15.
Blut tropfte wie Wasser aus einem lecken Wasserhahn aus ihrer Nase, auf den von Baustaub bedeckten, Fliesenboden. Sie stöhnte schmerzerfüllt auf, als sie versuchte sich auf zurichten. Caenna ärgerte sich über ihren eigenen Leichtsinn. Wieso hatte sie nur unbedingt die Abkürzung durch den leeren Krankenhausflügel nehmen wollen? Gerade noch, war sie in Gedanken versunken durch den Gang gelaufen, als urplötzliche eine Tür aufgegangen war. Mit einem schmerzerfüllten Stöhnen war sie zurückgetaumelt, als die aufschlagende Holztür sie schwer getroffen hatte. Sie war mehr als dreihundert Jahre eine Kriegerin gewesen und Achtsamkeit und Vorsicht waren die obersten Gebote einer Kriegerin?nWie konnten achtzehn Jahre, alle Schlachten, all das Blutvergießen und all ihre Erfahrung, nur ausgeblendet haben? Einige Strähnen des roten Haares hatten sich aus ihrem Knoten gelöst und hingen ihr nun ins Gesicht, als Caenna den Blick hob:"Boudicca!". Ihre Stimme war fest, doch die Gestalt in der schwarzen Robe, die nun zwischen ihr und dem Ausgang stand, hörte das leichte Zittern.

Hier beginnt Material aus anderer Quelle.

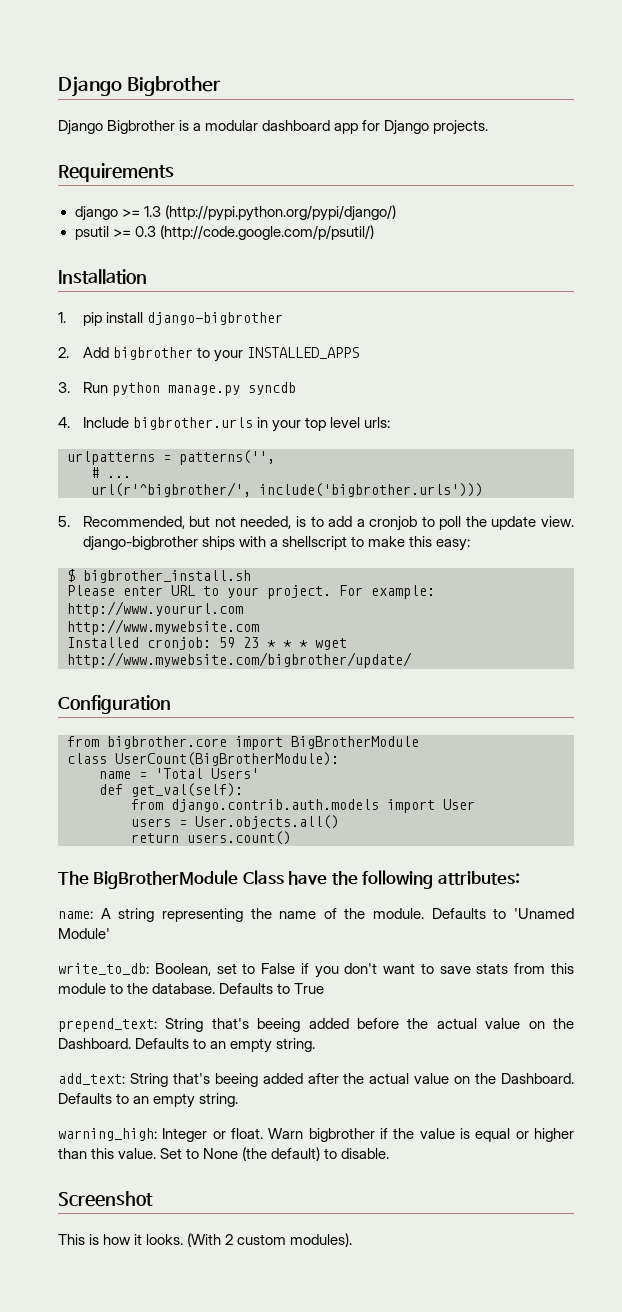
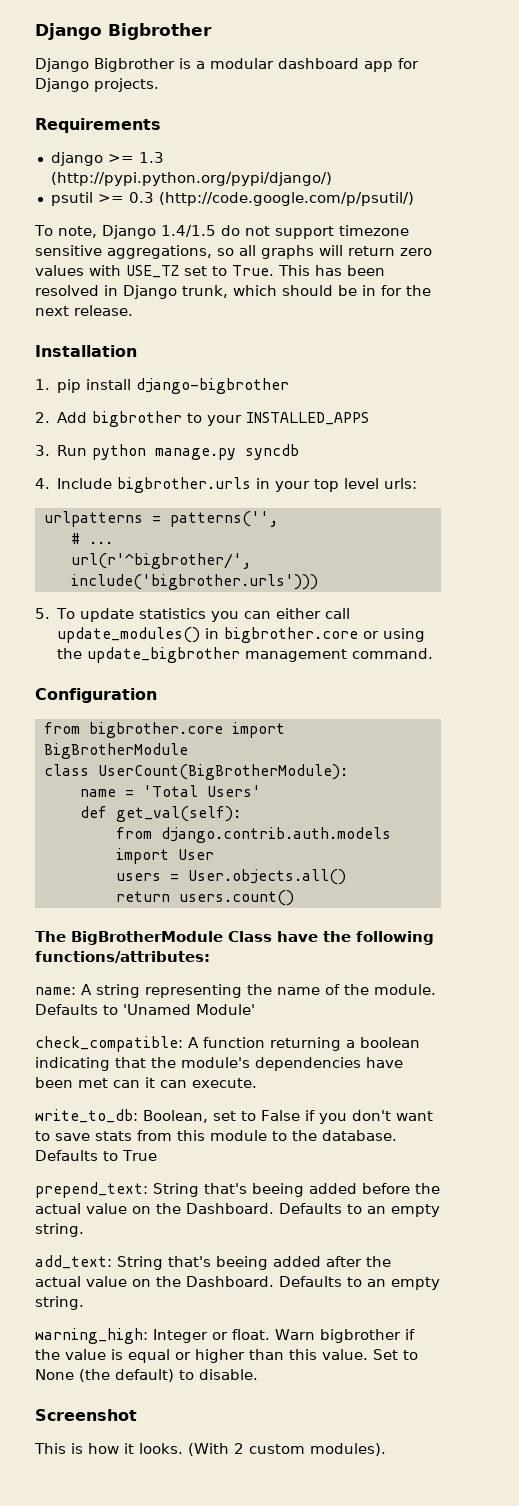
(374, 232) none -> [34,225,409,239] [35,245,432,259] [35,265,385,278] [35,285,431,299] [35,305,133,316] // To note, Django 1.4/1.5 do not support timezone sensitive aggregations, so all graphs will return zero values with USE_TZ set to True. This has been resolved in Django trunk, which should be in for the next release.
[82,516,574,531] [82,536,471,551] [67,569,251,583] [67,585,435,599] [67,601,243,617] [67,619,259,635] [67,637,347,650] [67,652,412,668] Recommended, but not needed, is to add a cronjob to poll the update view. django-bigbrother ships with a shellscript to make this easy: // $ bigbrother_install.sh // Please enter URL to your project. For example: http://www.yoururl.com // http://www.mywebsite.com // Installed cronjob: 59 23 * * * wget http://www.mywebsite.com/bigbrother/update/ -> [56,608,351,622] [57,627,426,643] [57,647,434,663] To update statistics you can either call update_modules() in bigbrother.core or using the update_bigbrother management command.
[437,871,520,885] attributes: -> [35,951,210,963] functions/attributes:
(110, 933) none -> [35,1036,420,1052] [35,1057,403,1071] [35,1077,257,1088] // check_compatible: A function returning a boolean indicating that the module's dependencies have been met can it can execute.

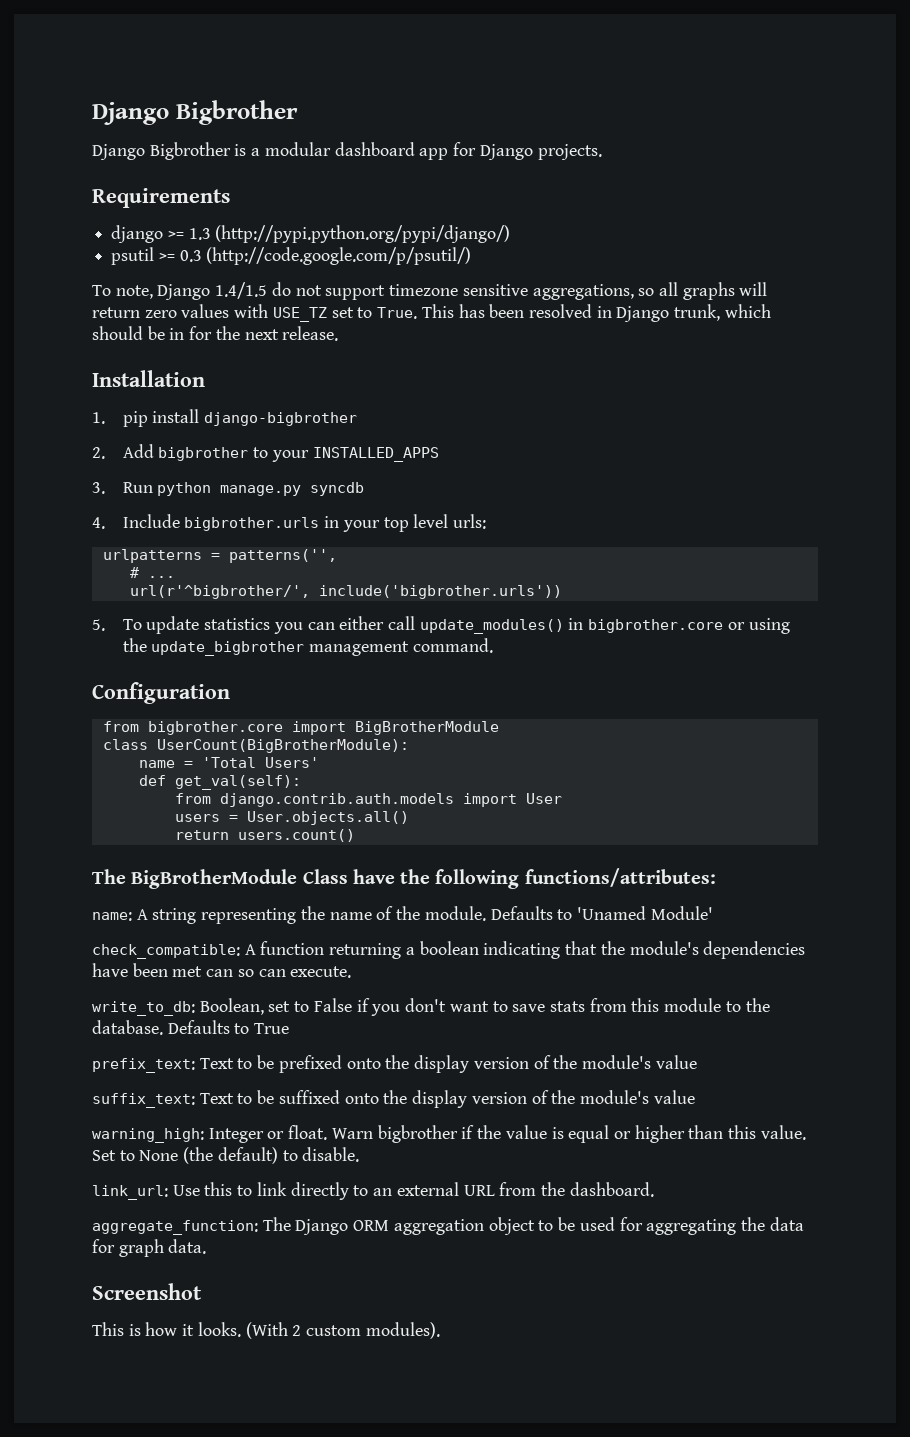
[70,574,318,590] include('bigbrother.urls'))) -> [318,585,562,599] include('bigbrother.urls'))
[145,1077,155,1088] it -> [237,969,254,977] so
[35,1182,440,1198] [35,1203,440,1217] [35,1223,84,1237] [35,1255,391,1270] [35,1276,440,1290] [35,1296,84,1310] prepend_text: String that's beeing added before the actual value on the Dashboard. Defaults to an empty string. // add_text: String that's beeing added after the actual value on the Dashboard. Defaults to an empty string. -> [92,1055,697,1073] [92,1090,695,1108] prefix_text: Text to be prefixed onto the display version of the module's value // suffix_text: Text to be suffixed onto the display version of the module's value
(258, 1374) none -> [92,1182,654,1200] [92,1217,804,1235] [92,1239,207,1257] // link_url: Use this to link directly to an external URL from the dashboard. // aggregate_function: The Django ORM aggregation object to be used for aggregating the data for graph data.

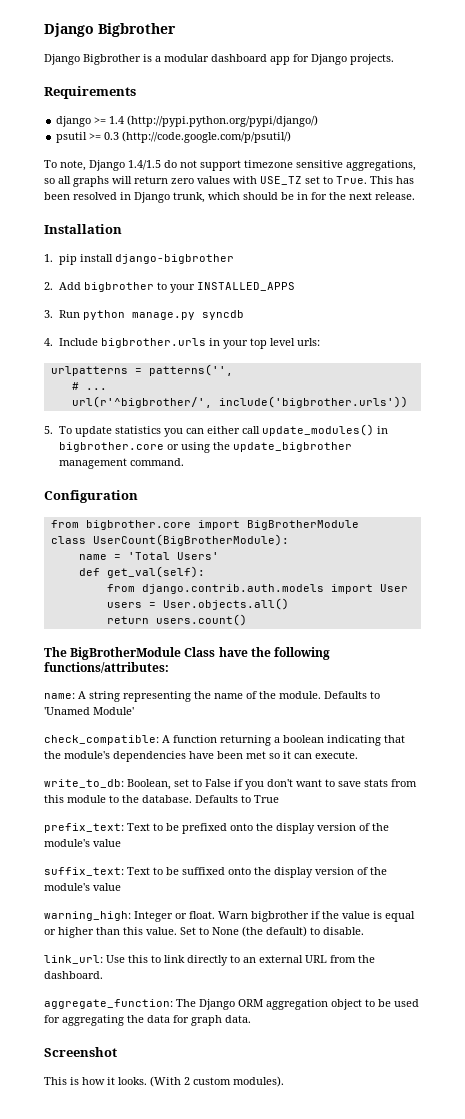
[188,228,211,240] 1.3 -> [109,116,125,124] 1.4
[206,969,254,977] can so -> [269,751,291,759] so it

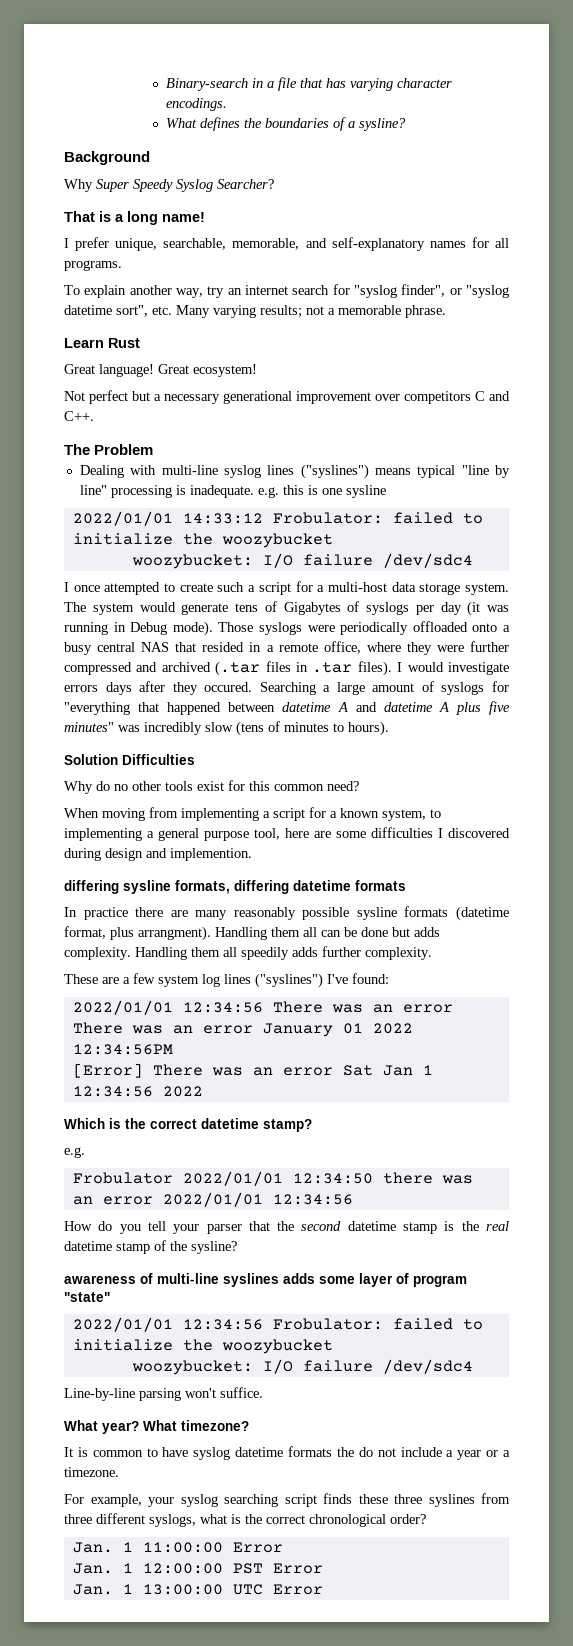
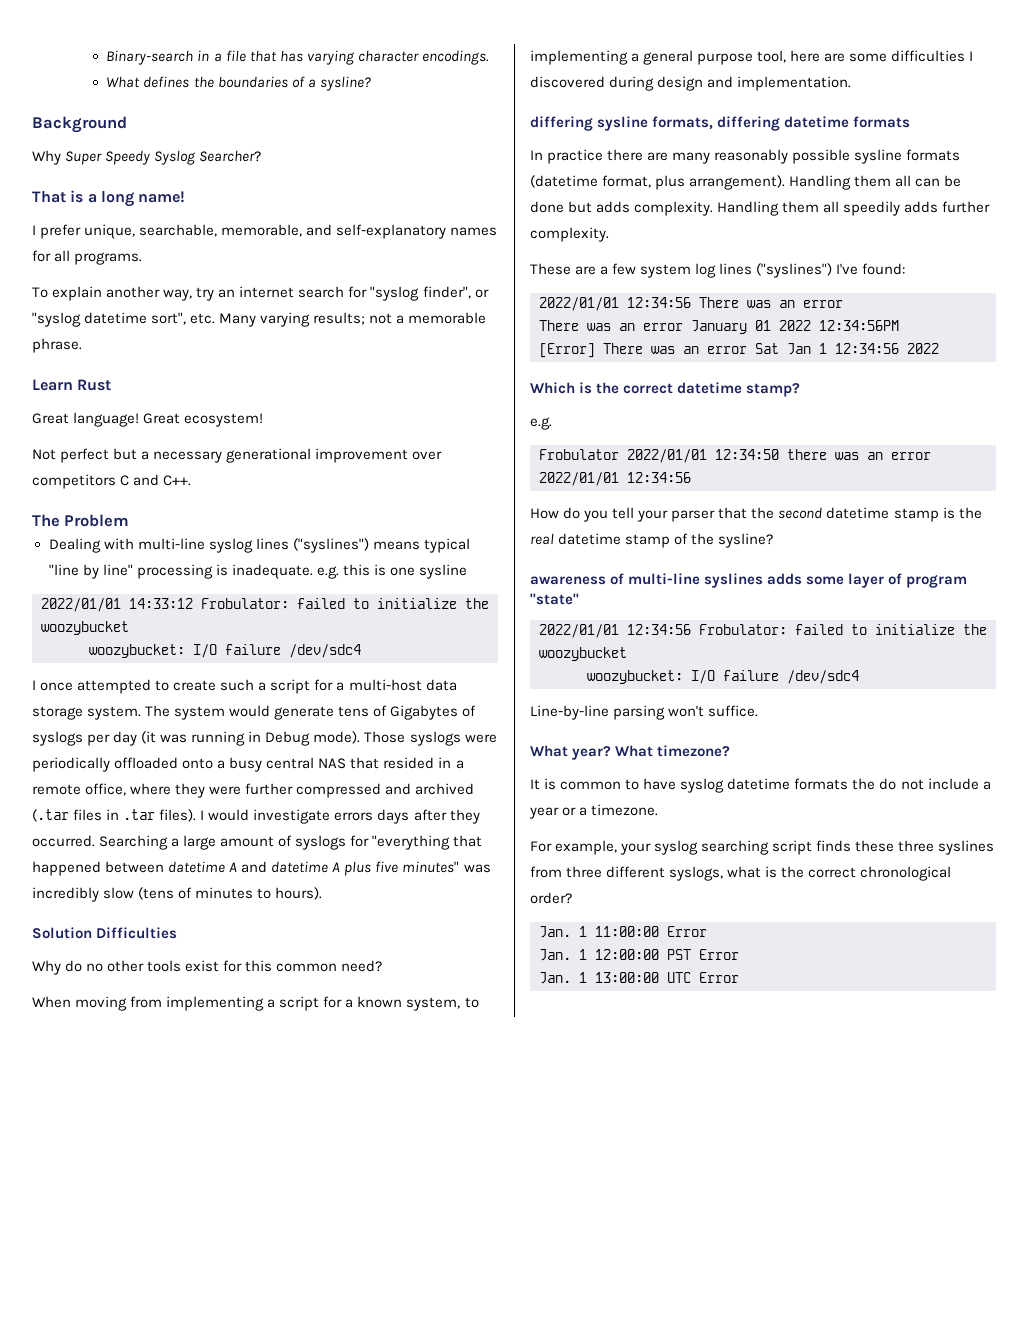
[204,682,253,692] occured. -> [32,835,95,847] occurred.
[170,848,252,861] implemention. -> [737,76,852,91] implementation.
[138,926,211,941] arrangment). -> [689,175,786,190] arrangement).

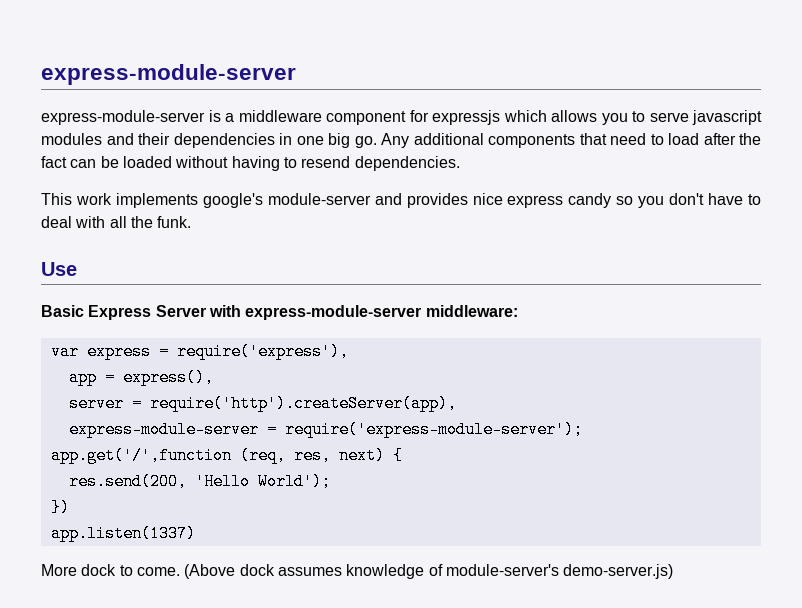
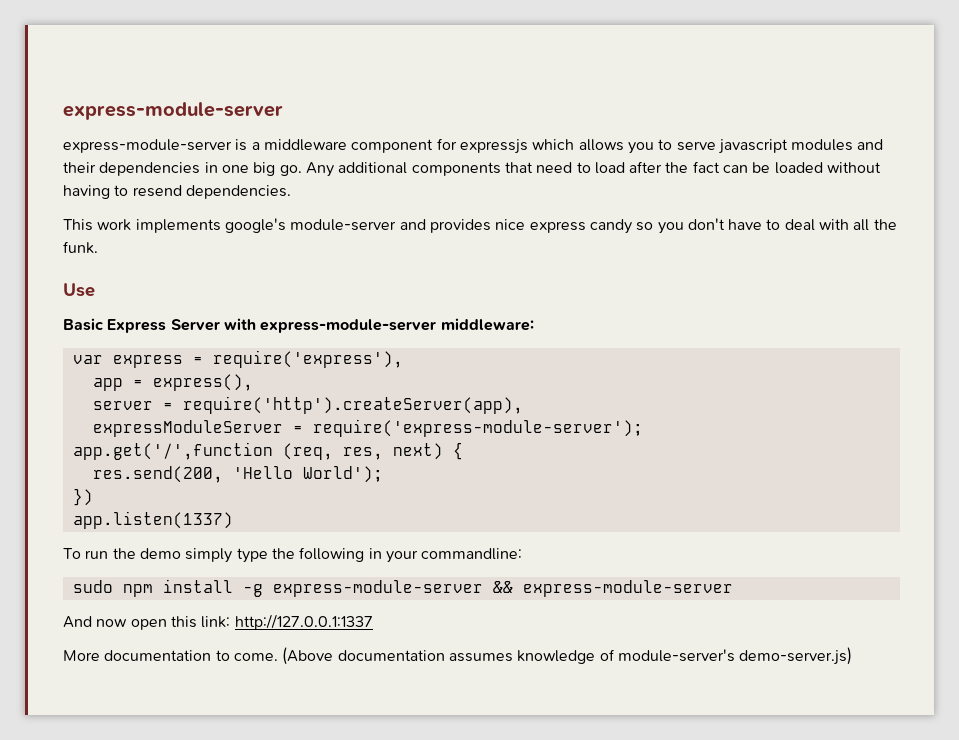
[68,421,259,438] express-module-server -> [92,420,283,437] expressModuleServer
(196, 533) none -> [63,547,523,563] [72,579,733,597] [63,614,373,630] // To run the demo simply type the following in your commandline: // sudo npm install -g express-module-server && express-module-server // And now open this link: http://127.0.0.1:1337
[81,564,117,576] dock -> [104,650,212,661] documentation
[239,564,275,576] dock -> [337,650,445,661] documentation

Weiße, lange Finger nahmen die schwarze Kapuze herunter und ein blasses Gesicht kam zum Vorschein. Caennas Ebenbild lächelte sie eisig an. Rote Haare und grüne Augen. Caenna schluckte schwer und hielt sich die blutende Nase.
„Wir haben uns ja schon ewig nicht mehr gesehen, meine kleine Enkelin!" Das Grün in den Augen funkelte belustigt, als sie für einige Sekunden das Aufflackern der Angst in Caennas Augen wahr nahm. „Nana. Du brauchst keine Angst zu haben, Caenna. Schließlich sind wir doch eine Familie!", gurrte Boudicca und zeigte ihre schneeweißen Zähne, als sich ihre Lippen zu einem siegesgewissen Lächeln kräuselten.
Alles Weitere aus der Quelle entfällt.